• **Data for review**
- - -

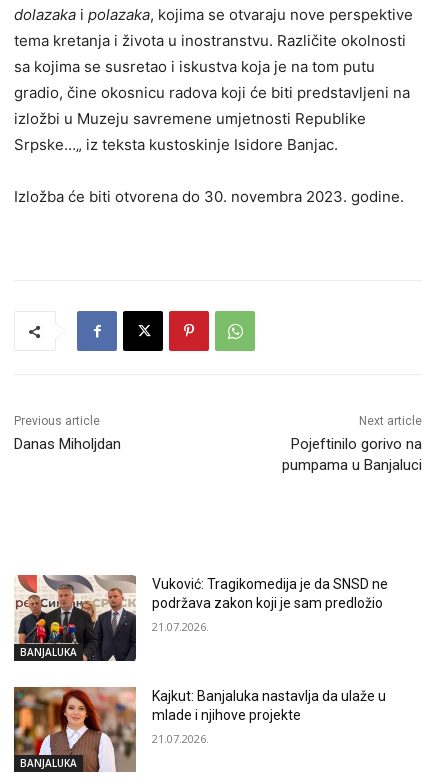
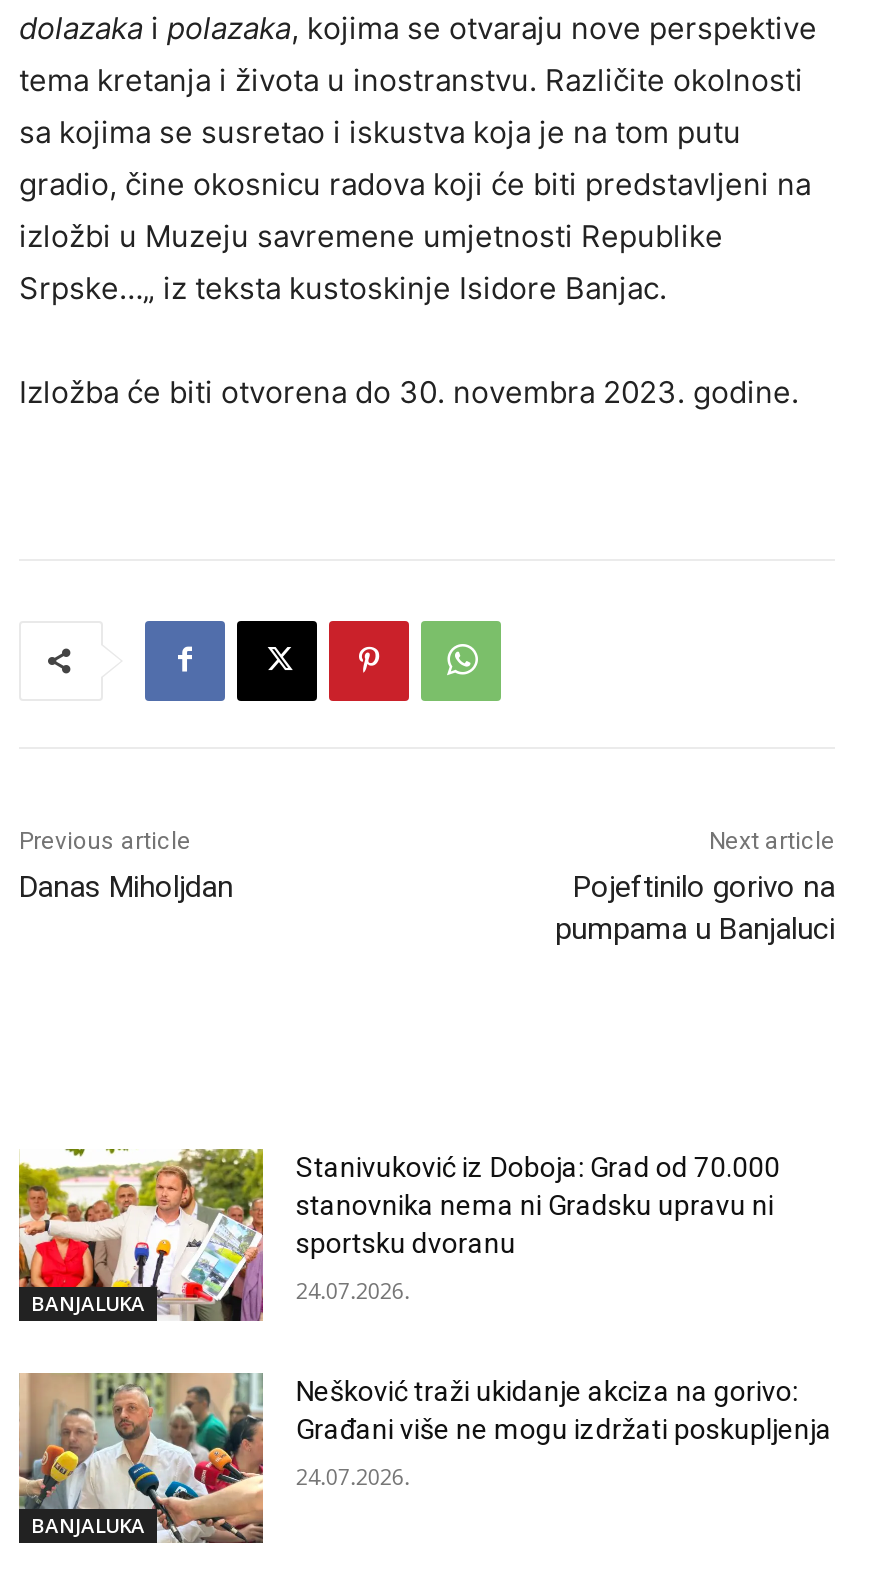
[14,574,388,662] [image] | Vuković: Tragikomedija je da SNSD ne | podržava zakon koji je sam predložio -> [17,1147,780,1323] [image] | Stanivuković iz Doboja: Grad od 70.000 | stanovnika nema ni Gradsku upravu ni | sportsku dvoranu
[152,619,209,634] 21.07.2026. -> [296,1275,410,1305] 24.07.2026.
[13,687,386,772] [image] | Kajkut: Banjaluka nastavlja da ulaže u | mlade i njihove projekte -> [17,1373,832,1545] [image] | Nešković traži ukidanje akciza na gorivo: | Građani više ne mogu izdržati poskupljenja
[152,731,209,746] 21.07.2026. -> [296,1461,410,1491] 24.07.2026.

- - -

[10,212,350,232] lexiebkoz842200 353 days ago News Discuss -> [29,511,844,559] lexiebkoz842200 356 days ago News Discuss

- - -

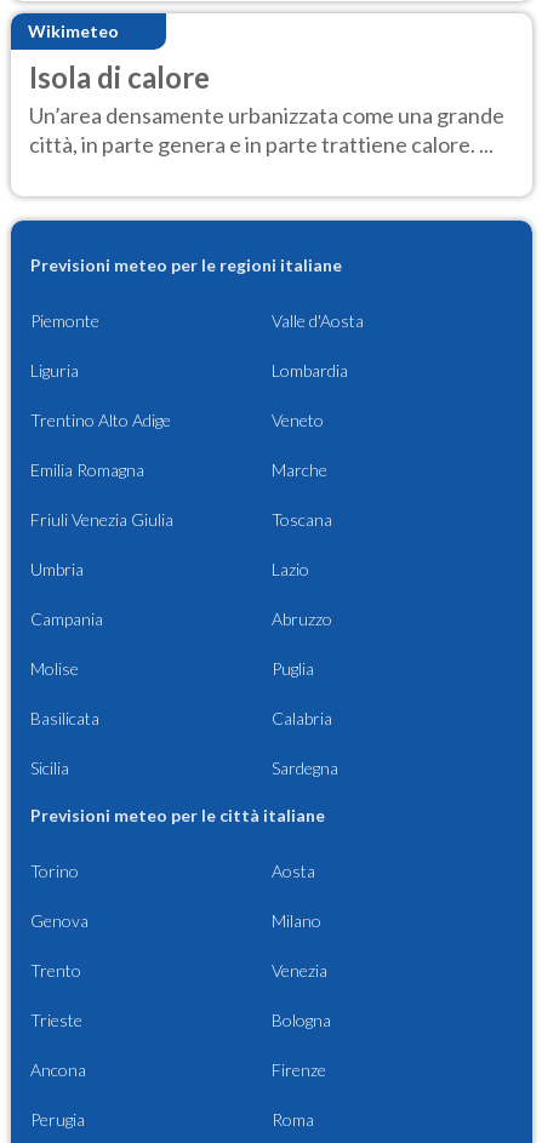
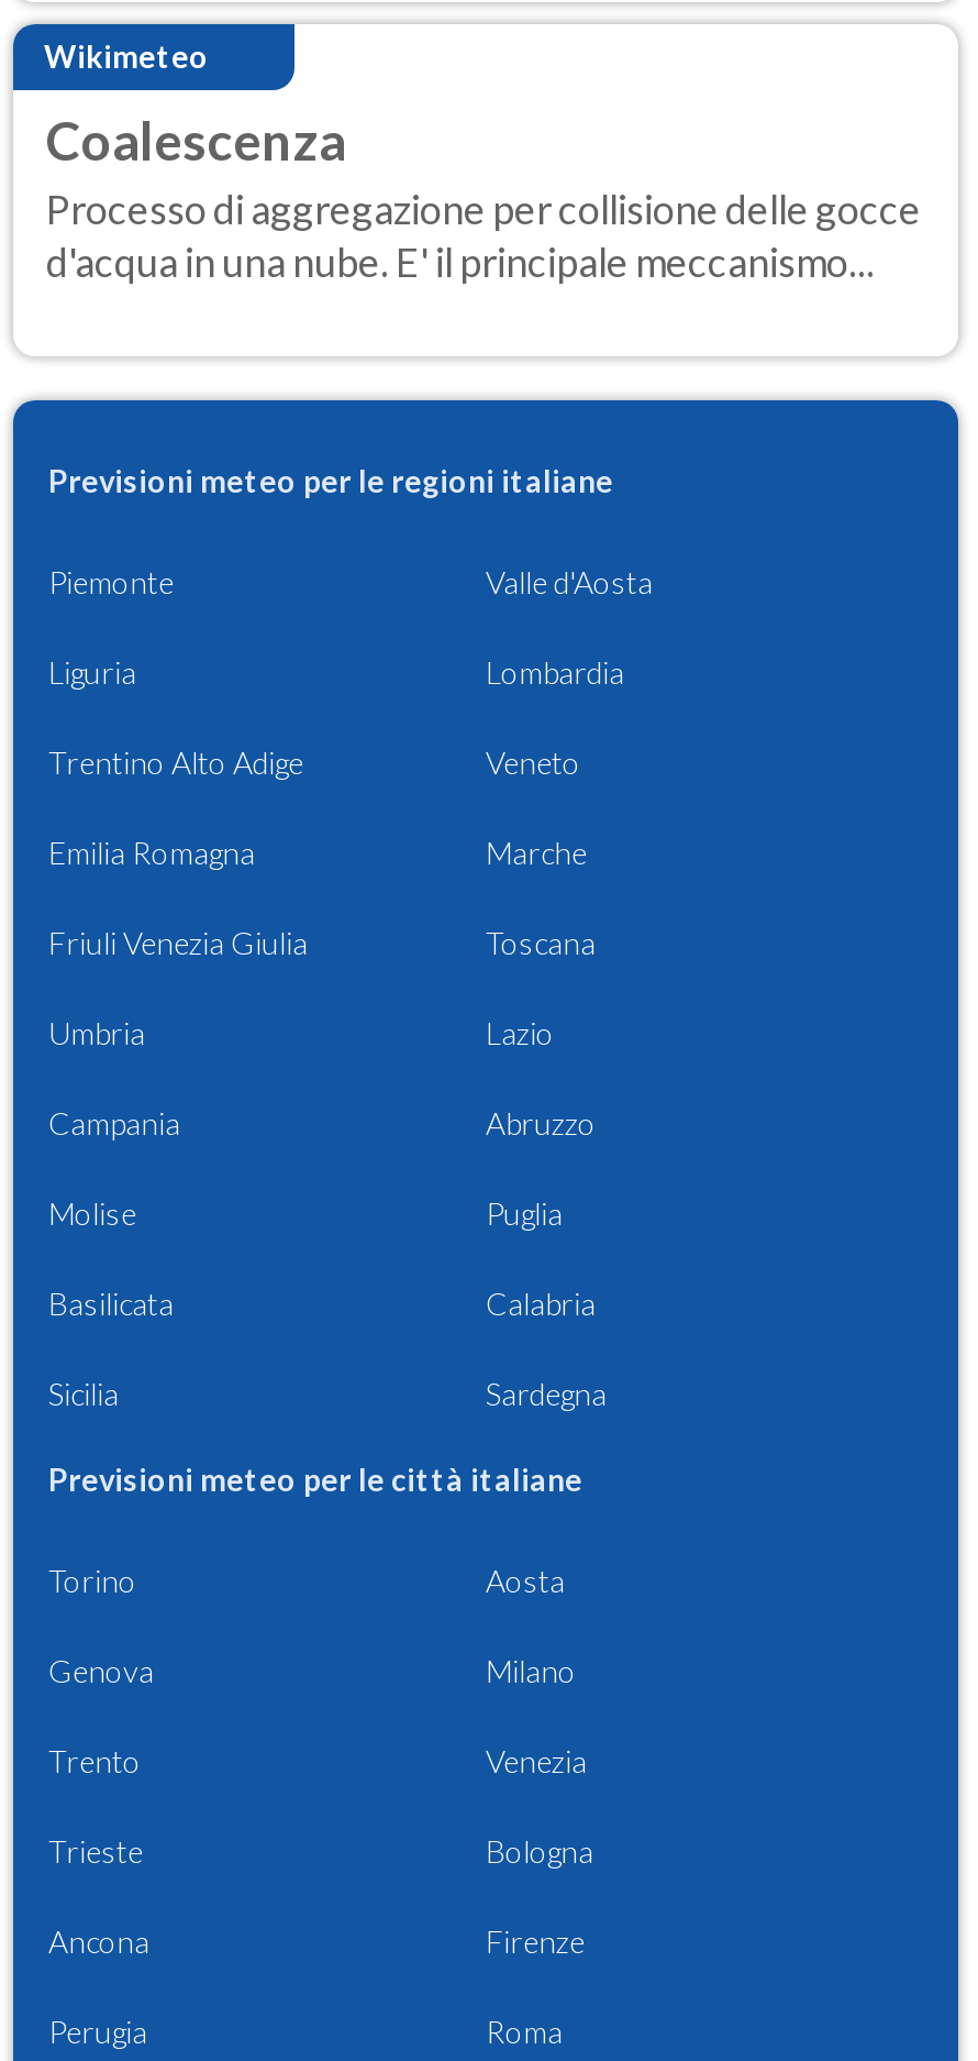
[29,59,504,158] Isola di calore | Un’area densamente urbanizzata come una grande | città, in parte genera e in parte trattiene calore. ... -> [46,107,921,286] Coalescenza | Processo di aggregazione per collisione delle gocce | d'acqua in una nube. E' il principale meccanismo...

- - -

• **Task instructions**
In the data above, find the line with "[14,574,388,662] [image] |" and the line with "[152,731,209,746] 21.07.2026. ->". Retype both, plus every line between them, exactly.

• **Exercise output**
[14,574,388,662] [image] | Vuković: Tragikomedija je da SNSD ne | podržava zakon koji je sam predložio -> [17,1147,780,1323] [image] | Stanivuković iz Doboja: Grad od 70.000 | stanovnika nema ni Gradsku upravu ni | sportsku dvoranu
[152,619,209,634] 21.07.2026. -> [296,1275,410,1305] 24.07.2026.
[13,687,386,772] [image] | Kajkut: Banjaluka nastavlja da ulaže u | mlade i njihove projekte -> [17,1373,832,1545] [image] | Nešković traži ukidanje akciza na gorivo: | Građani više ne mogu izdržati poskupljenja
[152,731,209,746] 21.07.2026. -> [296,1461,410,1491] 24.07.2026.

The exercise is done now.